Dabei kann der fachkundige Blick von außen helfen, die Problemlage zu analysieren, die richtigen Prioritäten zu setzen und langfristig Wege aus den Schulen zu finden. Das Diakonische Werk Hanau-Main-Kinzig ist Teil des Evangelischen Kirchenkreises Hanau. Seit Anfang 1990 bietet es eine soziale Schuldnerberatung in Hanau und in Gelnhausen an. Das Angebot ist für die Ratsuchenden kostenlos. „Als Teil der evangelischen Kirche möchten wir Menschen in besonderen Notlagen zur Seite stehen und helfen“, erklärt Samuel Mergenthal, Teil des Tandems Geschäftsleitung des Diakonischen Werkes Hanau – Main-Kinzig. Die Nachfrage danach sei groß: Sowohl am Standort Hanau als auch in Gelnhausen gibt es eine Warteliste. Für akute Sorgen und Nöte gibt es aber viermal wöchentlich das Angebot einer telefonischen Kurzberatung. Hier wird die Situation der Anrufer schon einmal betrachtet und mögliche erste Hilfestellungen eingeleitet, wie Kapteina erklärt. „Wir schauen dabei als erstes, ob die Existenz der Anrufer gefährdet ist.“ Aber auch auf Ängste und Unsicherheiten gehen die Beratenden ein, geben einen Überblick zu Rechten und Hilfsmöglichkeiten. „Wir nehmen den Druck raus“, fasst Reißmann zusammen. Insgesamt 1150 Personen haben sich im vergangenen Jahr an die Schuldnerberatung des Diakonischen Werks gewandt. Ein großer Vorteil dieser sei auch die gute Vernetzung zu weiteren Beratungsangeboten des Diakonischen Werks, wie Mergenthal feststellt. „Die Leute, die zu uns kommen, haben in der Regel nicht nur Schulden“, erklärt er. „Sie haben alle auch ein Päckchen zu tragen.“ Auf kurzen Wegen könne im Bedarfsfall beispielsweise Kontakt zu den Beratungsstellen für Suchtkranke, die psychologische Beratung oder die kirchliche Sozial- und Lebensberatung aufgenommen werden. „Wichtig ist, den Menschen zu stabilisieren. Im zweiten Schritt gehen wir dann die Schulden an“, so Kapteina. Längst nicht immer ist ein Insolvenzverfahren dabei die beste Lösung für die Betroffene. Aber auch wenn der Weg aus den Schulden individuell sehr verschieden sein kann, eins haben alle Fälle gemeinsam: Die Betroffenen brauchen viel Durchhaltevermögen und müssen tatkräftig mitwirken.

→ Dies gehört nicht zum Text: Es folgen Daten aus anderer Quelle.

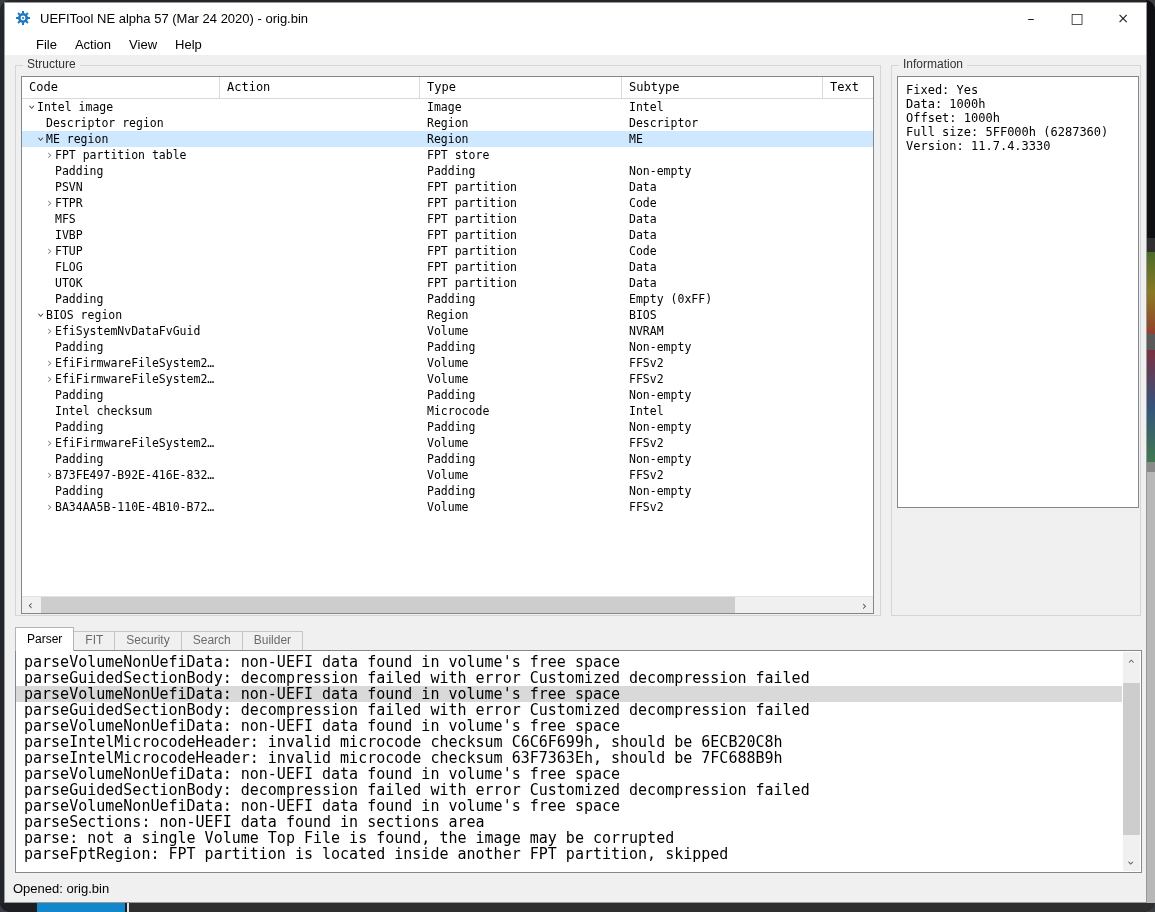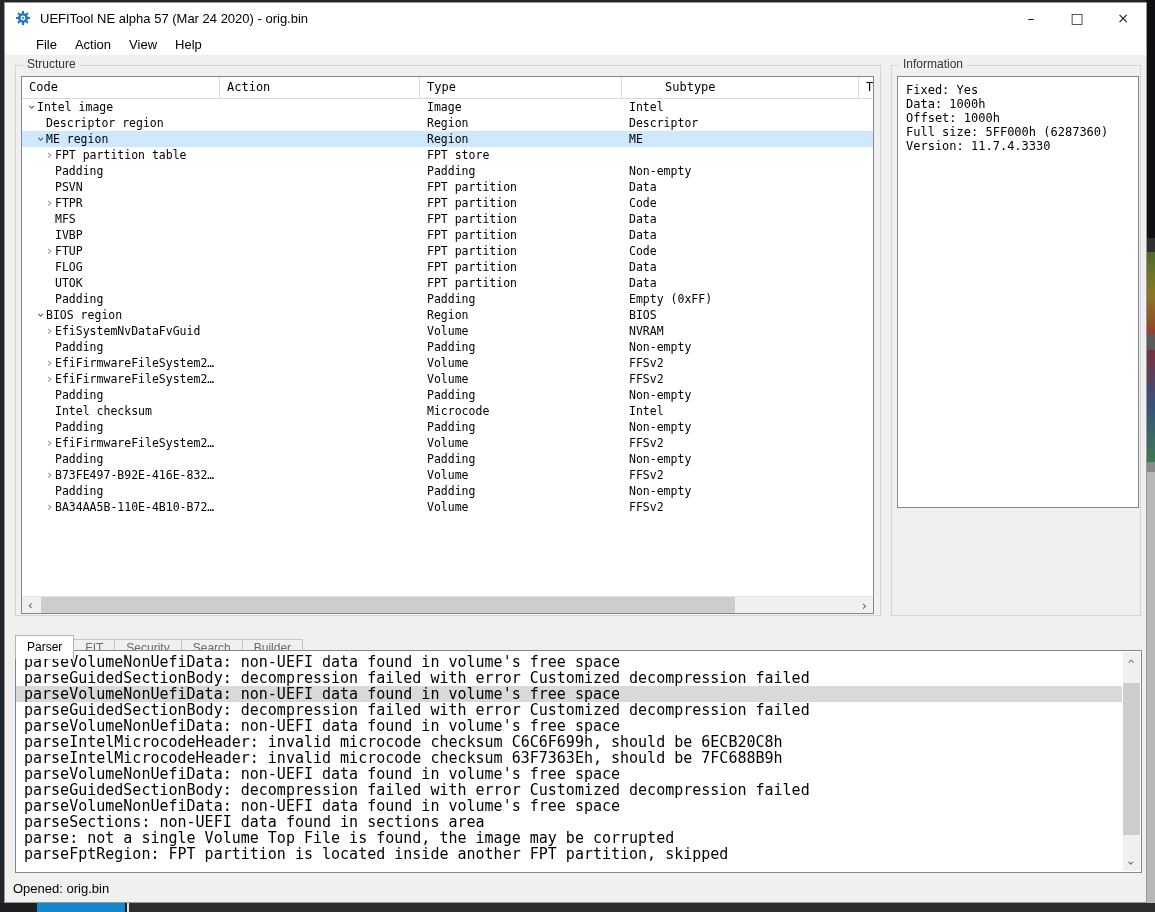--- a/index.html
+++ b/index.html
@@ -1,18 +1,18 @@
 <!DOCTYPE html>
 <html><head>
 <meta charset="utf-8">
 <style>
   html,body{margin:0;padding:0;background:#3a3d42;}
   *{box-sizing:border-box;}
   #screen{position:relative;width:1155px;height:912px;background:#23262b;overflow:hidden;
-          font-family:"Liberation Sans",sans-serif;}
+          font-family:"Liberation Sans",sans-serif;border-radius:10px;}
 
   
   .desk-right{position:absolute;right:0;top:0;width:9px;height:912px;}
   .desk-right .b1{height:238px;background:#0e0f12;}
   .desk-right .b2{height:14px;background:#2f2f2f;}
   .desk-right .b3{height:82px;background:linear-gradient(180deg,#4a6b2a,#8a7a22,#93402c);}
   .desk-right .b4{height:16px;background:#5a5a5a;}
   .desk-right .b5{height:112px;background:linear-gradient(180deg,#7a3040,#35537c,#3f7a50);}
   .desk-right .b6{height:10px;background:#8a8a8a;}
   .desk-right .b7{height:440px;background:#b8b8b8;}
@@ -42,21 +42,21 @@
 
   
   .tree{position:absolute;left:16px;top:73px;width:853px;height:538px;background:#fff;
         border:1px solid #828790;overflow:hidden;}
   .thead{display:flex;height:22px;background:#fff;border-bottom:1px solid #d9d9d9;
          font-family:"DejaVu Sans Mono",monospace;font-size:12px;color:#000;}
   .hcell{padding:3px 0 0 7px;border-right:1px solid #d9d9d9;overflow:hidden;white-space:nowrap;}
   .hc0{width:198px;flex:none;}
   .hc1{width:200px;flex:none;}
   .hc2{width:202px;flex:none;}
-  .hc3{width:201px;flex:none;margin-left:36px;}
+  .hc3{width:201px;flex:none;}
   .hc4{flex:1;border-right:none;}
   .trows{position:absolute;top:22px;left:0;right:0;bottom:17px;overflow:hidden;}
   .trow{display:flex;height:16px;line-height:16px;white-space:nowrap;
         font-family:"DejaVu Sans Mono",monospace;font-size:11.5px;color:#000;}
   .trow.sel{background:#cde8ff;}
   .trow .c{overflow:hidden;flex:none;}
   .cname{width:198px;display:flex;}
   .cact{width:200px;padding-left:7px;}
   .ctyp{width:202px;padding-left:7px;}
   .csub{width:201px;padding-left:7px;}
@@ -82,21 +82,21 @@
   .vscroll .strack{width:17px;}
   .sthumb-v{position:absolute;left:0;top:14px;width:17px;height:152px;background:#cdcdcd;}
 
   
   .infobox{position:absolute;left:892px;top:73px;width:242px;height:432px;background:#fff;
            border:1px solid #828790;padding:6px 0 0 8px;}
   .info-line{font-family:"DejaVu Sans Mono",monospace;font-size:12px;line-height:14px;
              color:#000;white-space:nowrap;}
 
   
-  .tabbar{position:absolute;left:10px;top:624px;height:23px;display:flex;align-items:flex-end;margin-top:8px;}
+  .tabbar{position:absolute;left:10px;top:624px;height:23px;display:flex;align-items:flex-end;}
   .tab{height:19px;padding:1px 11px 0 11px;font-size:12px;color:#6b6b6b;background:#f0f0f0;
        border:1px solid #c5c5c5;border-bottom:none;margin-right:-1px;white-space:nowrap;}
   .tab.active{height:24px;padding-top:4px;background:#fff;color:#000;position:relative;z-index:3;
               margin-bottom:-1px;border-color:#b4b4b4;}
 
   
   .logpane{position:absolute;left:10px;top:647px;width:1127px;height:223px;background:#fff;
            border:1px solid #828790;overflow:hidden;}
   .loglines{position:absolute;left:0;top:3px;right:19px;}
   .logline{height:16px;line-height:16px;padding-left:8px;white-space:nowrap;overflow:hidden;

Besser ist es, gar nicht erst in eine solche Situation zu kommen. Eine gute Finanzbildung kann hierzu einen großen Beitrag leisten. „In Zeiten einer immer komplexer werdenden Finanzwelt ist eine gute Finanzbildung unverzichtbar“, stellt Mergenthal fest. Dies gelte besonders für Menschen, die mit knappen finanziellen Ressourcen zu kämpfen hätten. Er weist deshalb auf die bundesweite Aktionswoche der Arbeitsgemeinschaft Schuldnerberatung der Verbände hin vom 2. bis 6. Juni hin. Diese fordert unter dem Motto „Beste Investition – Finanzbildung. Wenn aus Minus Plus wird“ vor allem von der Politik ein entsprechendes Engagement, u.a. das Schuldenberatungsstellen finanziell als nicht interessengeleitete Akteure im Bereich der Finanzbildung gefördert werden und sich finanzielle Bildung endlich als Thema in den Lehrplänen aller Schulformen wiederfindet. „Die Erfahrung aus der sozialen Schuldnerberatung zeigt: Gute Finanzbildung kann Überschuldung vorbeugen oder erneute Überschuldung verhindern“, fasst der stellvertretende Geschäftsführer des Diakonischen Werkes Hanau – Main-Kinzig zusammen. Entsprechende Programme müssten jedoch auch durch eine gesetzlich verankerte Finanzierung nachhaltig ermöglicht werden.